* [YOUR GOAL] In the listing below, find the line containing "font-size: 31px ->" and the line containing "html: <div>Newtype y", then copy exactly everything from the first through the second, except the pictures.

* [DATA EXTRACTS]
□ □ □

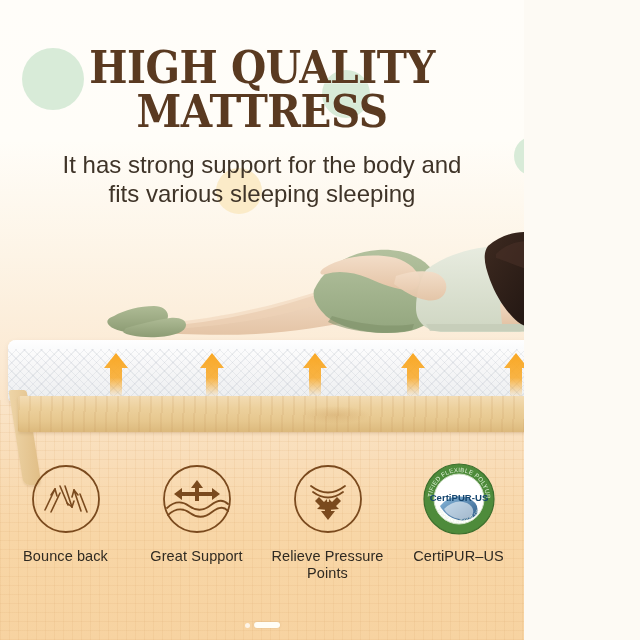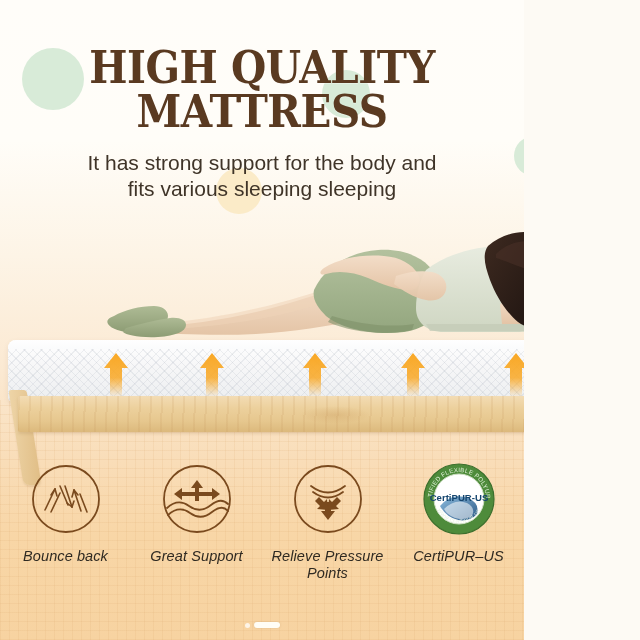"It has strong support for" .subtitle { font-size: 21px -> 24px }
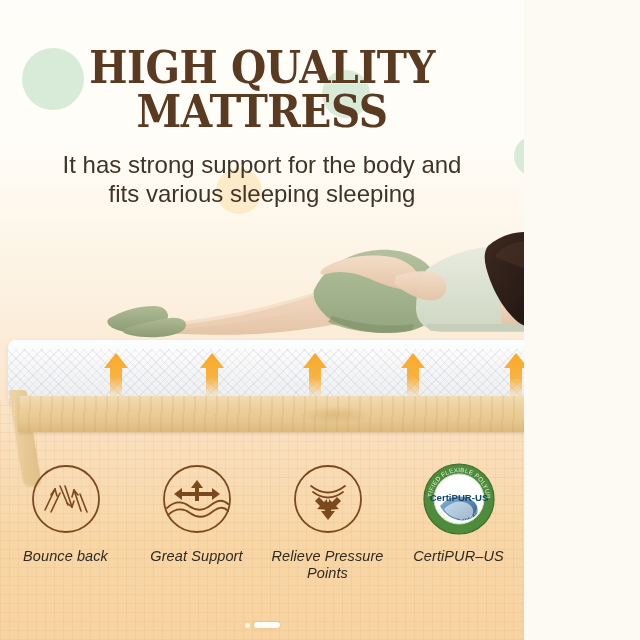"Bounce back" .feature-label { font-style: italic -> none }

□ □ □

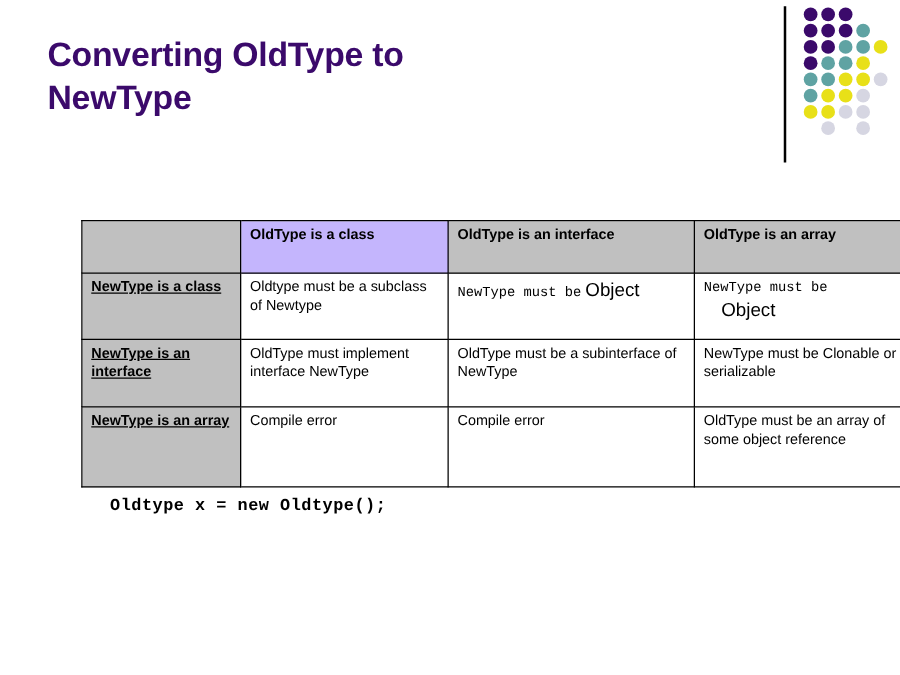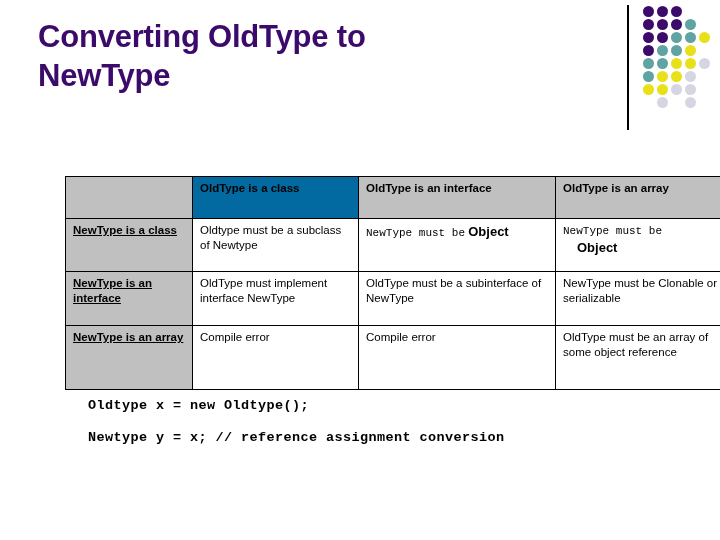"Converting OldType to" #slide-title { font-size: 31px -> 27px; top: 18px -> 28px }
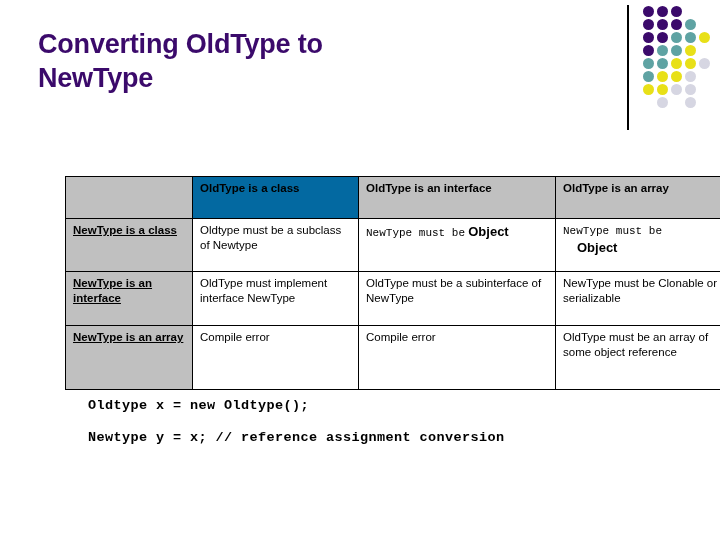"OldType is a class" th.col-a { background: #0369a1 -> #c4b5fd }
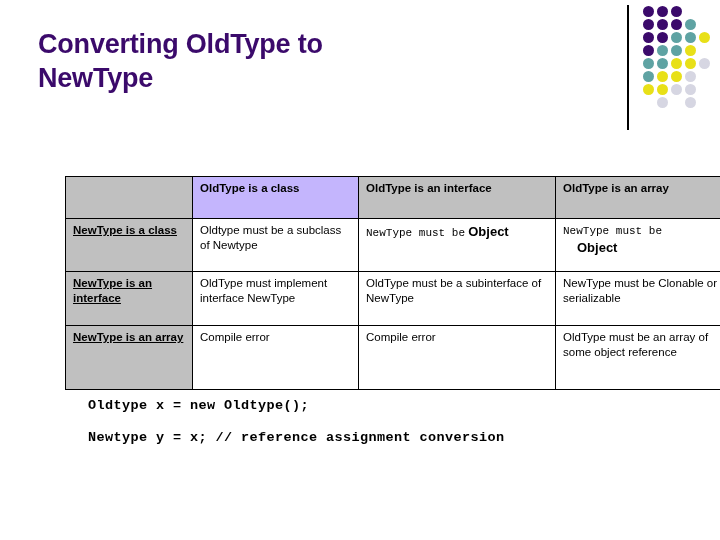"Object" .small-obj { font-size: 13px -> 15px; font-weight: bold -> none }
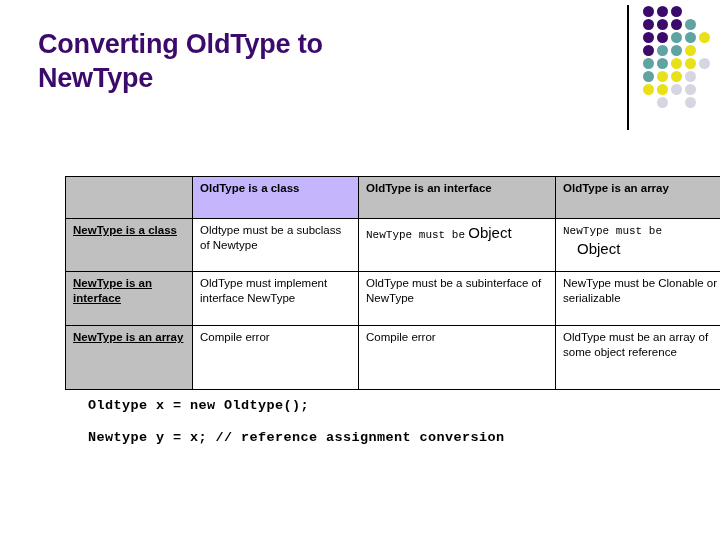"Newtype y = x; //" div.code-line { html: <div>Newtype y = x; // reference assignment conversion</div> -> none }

□ □ □

* [ANSWER TO THIS PROBLEM]
"Converting OldType to" #slide-title { font-size: 31px -> 27px; top: 18px -> 28px }
"OldType is a class" th.col-a { background: #0369a1 -> #c4b5fd }
"Object" .small-obj { font-size: 13px -> 15px; font-weight: bold -> none }
"Newtype y = x; //" div.code-line { html: <div>Newtype y = x; // reference assignment conversion</div> -> none }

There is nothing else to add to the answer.